# Exercise brief:
Anywhere the string "will" shows up in the listing below, copy the line it is in.

# Records shown:

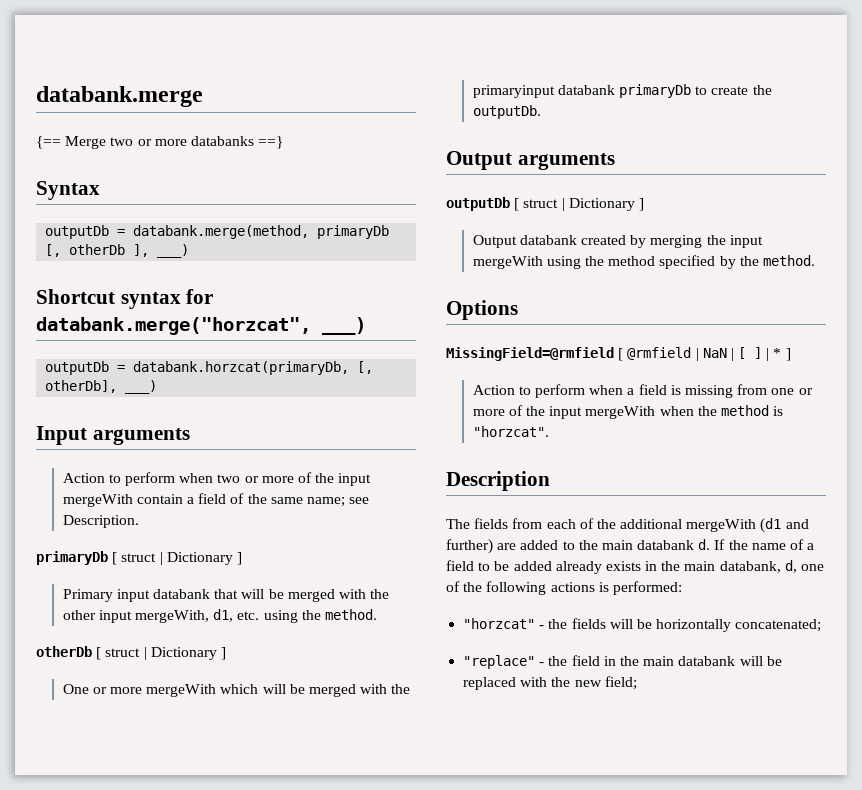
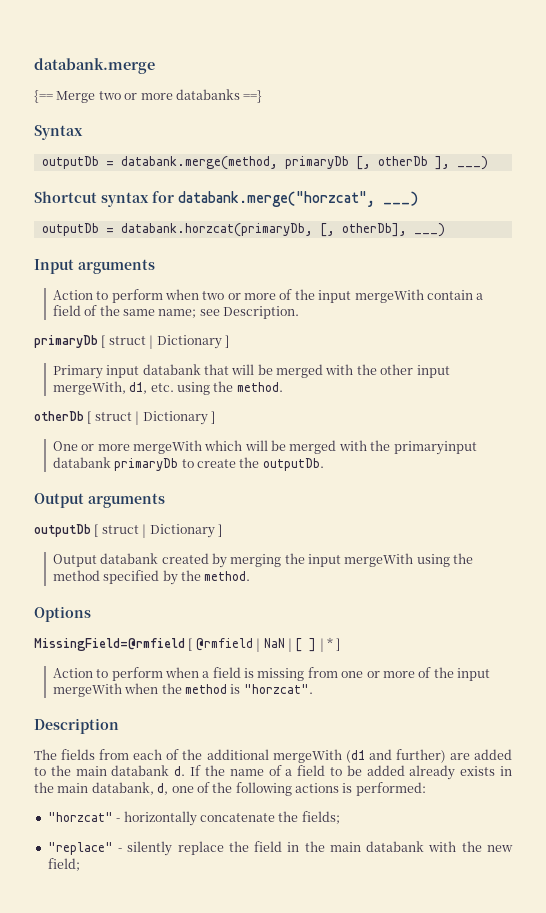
[548,618,822,632] the fields will be horizontally concatenated; -> [123,811,340,826] horizontally concatenate the fields;
(545, 664) none -> [127,841,224,856] silently replace
[739,656,782,666] [463,677,517,690] will be replaced -> (425, 846) none

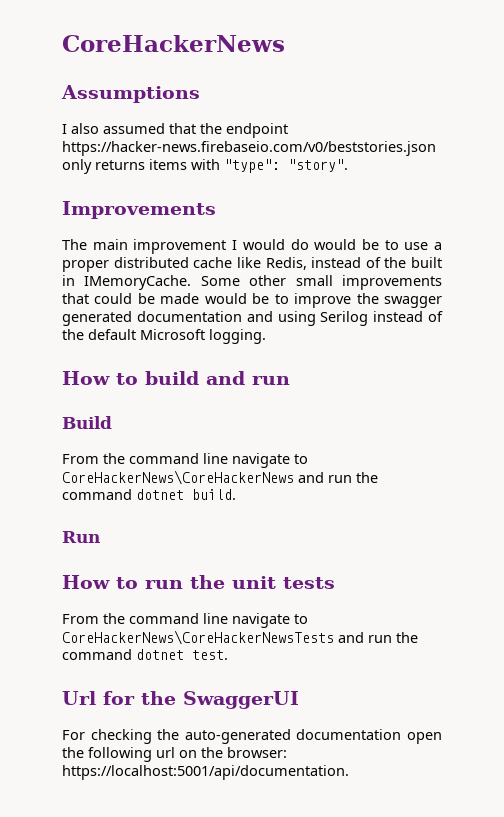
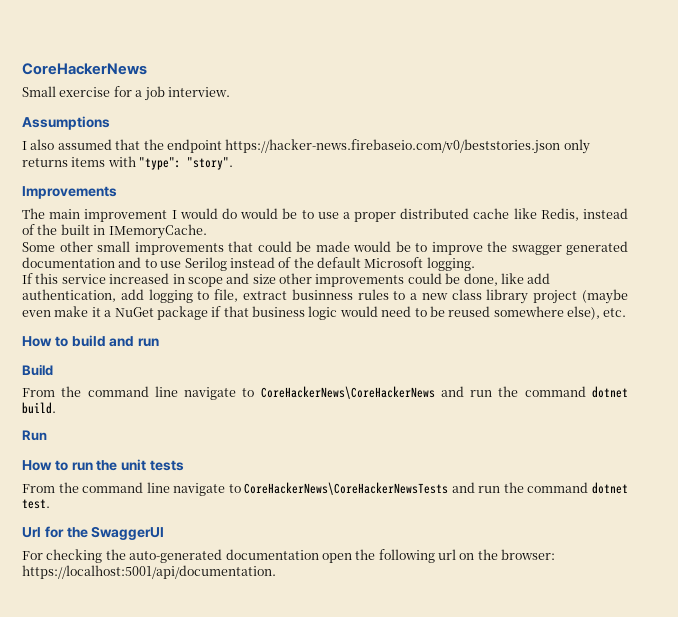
(285, 43) none -> [22,86,230,101] // Small exercise for a job interview.
(192, 282) none -> (207, 231) //
[277,311,316,326] using -> [144,259,182,268] to use
(266, 336) none -> [22,273,551,287] [22,289,628,304] [22,306,627,320] // If this service increased in scope and size other improvements could be done, like add authentication, add logging to file, extract businness rules to a new class library project (maybe even make it a NuGet package if that business logic would need to be reused somewhere else), etc.

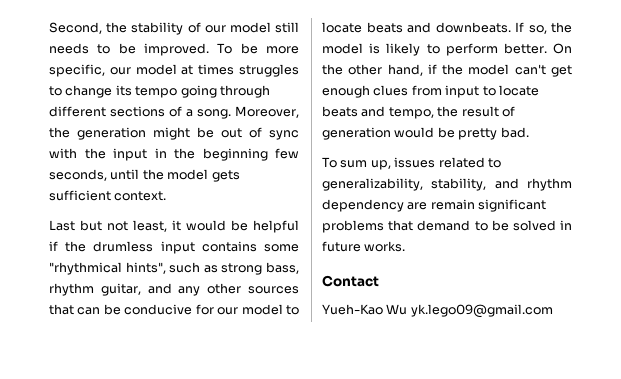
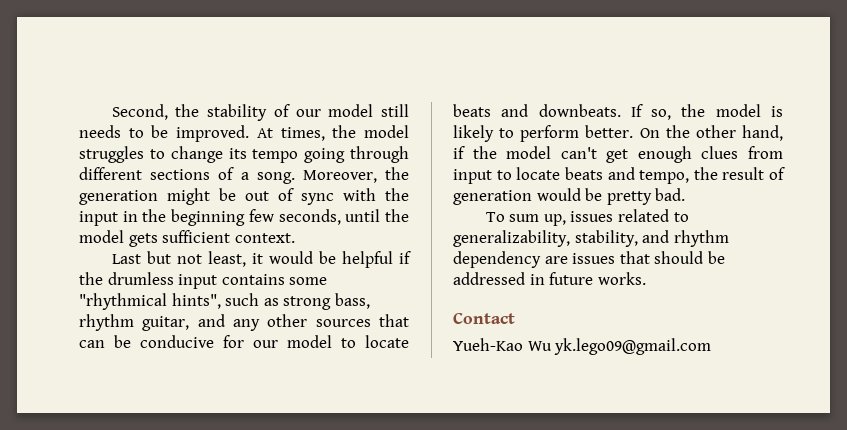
[217,43,299,54] [49,64,235,77] To be more specific, our model at times -> [256,125,410,141] At times, the model
[430,199,547,212] [322,220,556,233] remain significant problems that demand to be solved -> [572,251,725,264] [453,272,525,285] issues that should be addressed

# Result:
[548,618,822,632] the fields will be horizontally concatenated; -> [123,811,340,826] horizontally concatenate the fields;
[739,656,782,666] [463,677,517,690] will be replaced -> (425, 846) none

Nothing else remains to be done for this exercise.